--- Data records Enclosed Below ---

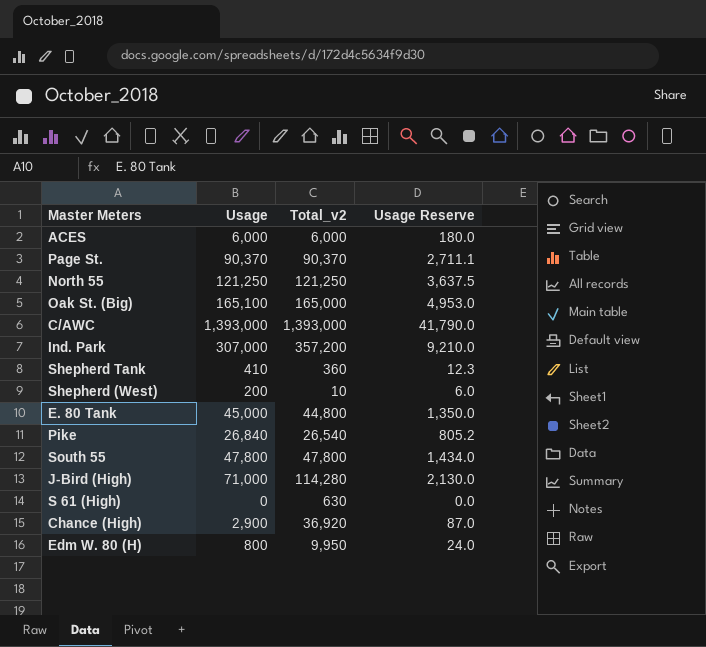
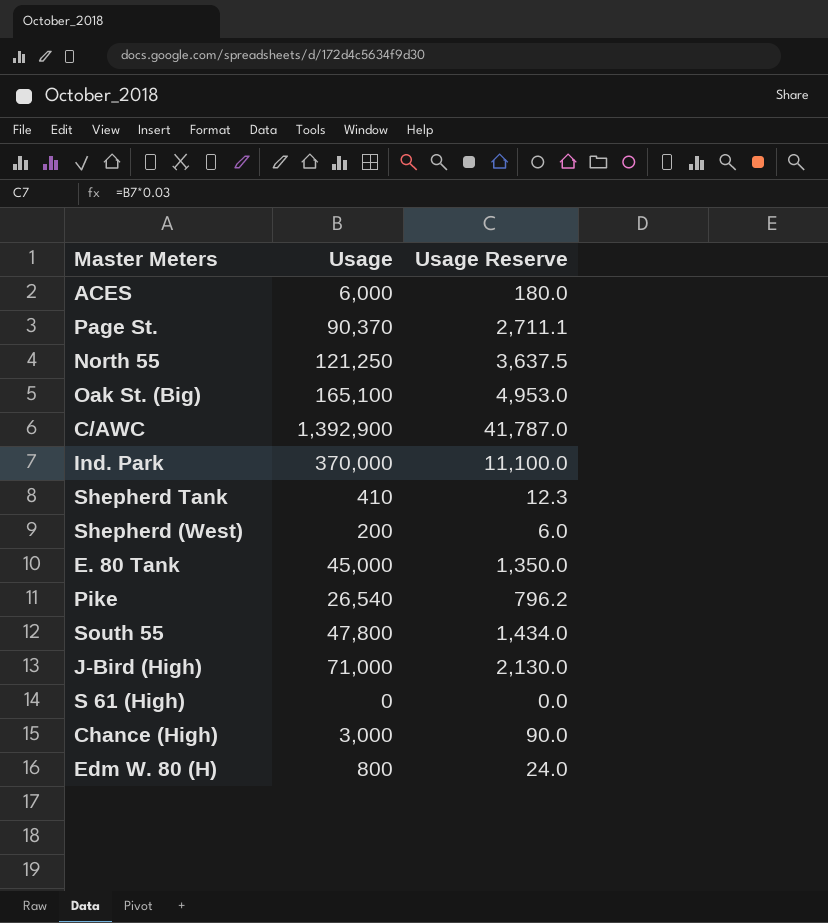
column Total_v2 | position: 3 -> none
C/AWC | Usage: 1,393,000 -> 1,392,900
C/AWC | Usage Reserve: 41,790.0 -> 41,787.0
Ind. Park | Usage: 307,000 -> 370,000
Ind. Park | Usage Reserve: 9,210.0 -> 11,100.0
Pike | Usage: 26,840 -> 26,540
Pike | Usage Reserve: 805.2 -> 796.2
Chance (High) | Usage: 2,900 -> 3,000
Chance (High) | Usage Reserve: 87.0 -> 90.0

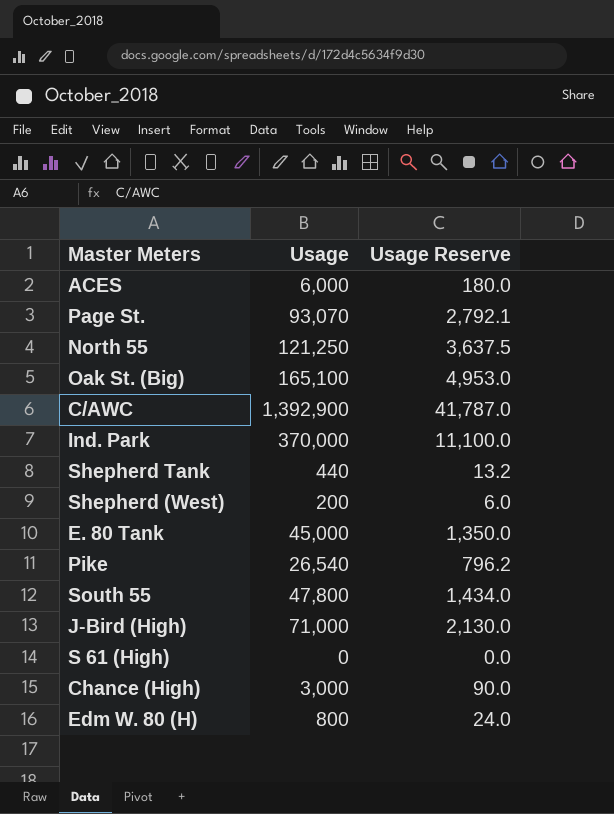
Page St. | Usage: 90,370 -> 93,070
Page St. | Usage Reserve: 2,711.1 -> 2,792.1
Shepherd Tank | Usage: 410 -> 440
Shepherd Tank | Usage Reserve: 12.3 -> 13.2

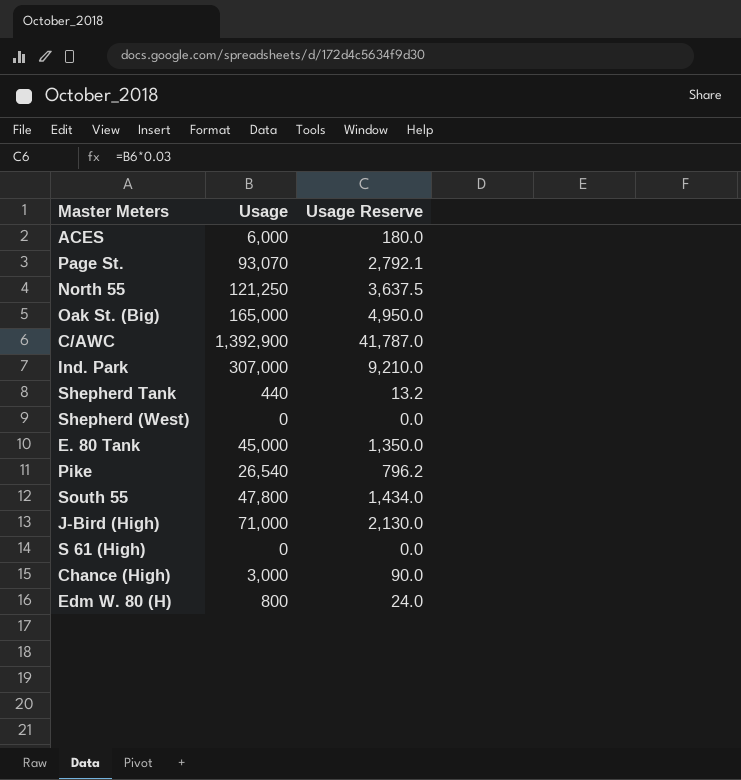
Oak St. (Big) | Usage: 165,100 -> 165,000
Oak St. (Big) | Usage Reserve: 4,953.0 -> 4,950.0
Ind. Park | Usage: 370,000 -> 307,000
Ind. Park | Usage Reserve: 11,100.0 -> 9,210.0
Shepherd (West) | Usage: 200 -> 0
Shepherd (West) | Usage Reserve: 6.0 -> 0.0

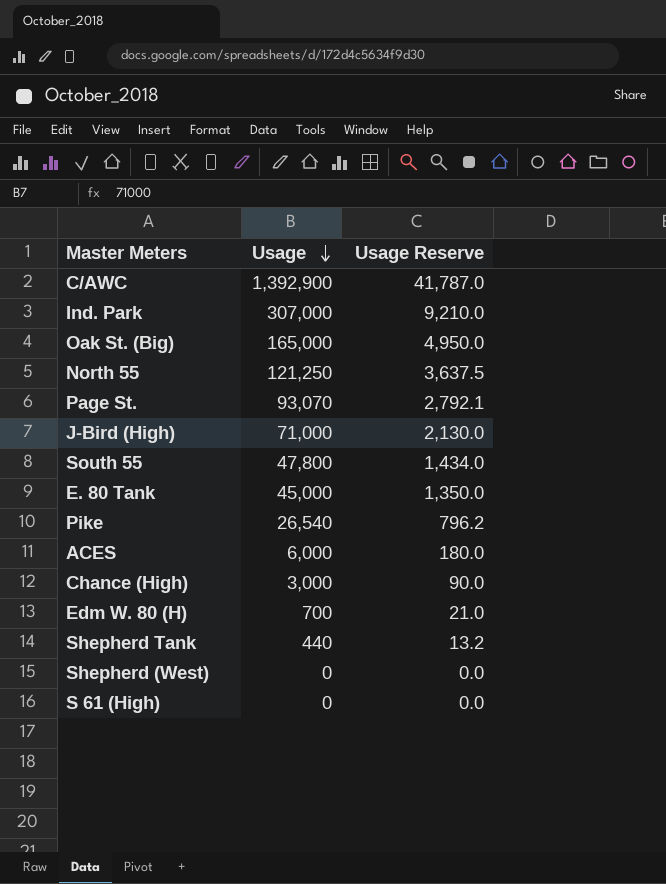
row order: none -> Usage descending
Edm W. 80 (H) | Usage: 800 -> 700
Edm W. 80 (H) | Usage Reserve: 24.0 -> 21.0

--- End of Enclosed Data records ---

* **Task goal**: When you retype the records, keep every word exactly as written and exclude the pictures.

* **Your response**:
column Total_v2 | position: 3 -> none
C/AWC | Usage: 1,393,000 -> 1,392,900
C/AWC | Usage Reserve: 41,790.0 -> 41,787.0
Ind. Park | Usage: 307,000 -> 370,000
Ind. Park | Usage Reserve: 9,210.0 -> 11,100.0
Pike | Usage: 26,840 -> 26,540
Pike | Usage Reserve: 805.2 -> 796.2
Chance (High) | Usage: 2,900 -> 3,000
Chance (High) | Usage Reserve: 87.0 -> 90.0

Page St. | Usage: 90,370 -> 93,070
Page St. | Usage Reserve: 2,711.1 -> 2,792.1
Shepherd Tank | Usage: 410 -> 440
Shepherd Tank | Usage Reserve: 12.3 -> 13.2

Oak St. (Big) | Usage: 165,100 -> 165,000
Oak St. (Big) | Usage Reserve: 4,953.0 -> 4,950.0
Ind. Park | Usage: 370,000 -> 307,000
Ind. Park | Usage Reserve: 11,100.0 -> 9,210.0
Shepherd (West) | Usage: 200 -> 0
Shepherd (West) | Usage Reserve: 6.0 -> 0.0

row order: none -> Usage descending
Edm W. 80 (H) | Usage: 800 -> 700
Edm W. 80 (H) | Usage Reserve: 24.0 -> 21.0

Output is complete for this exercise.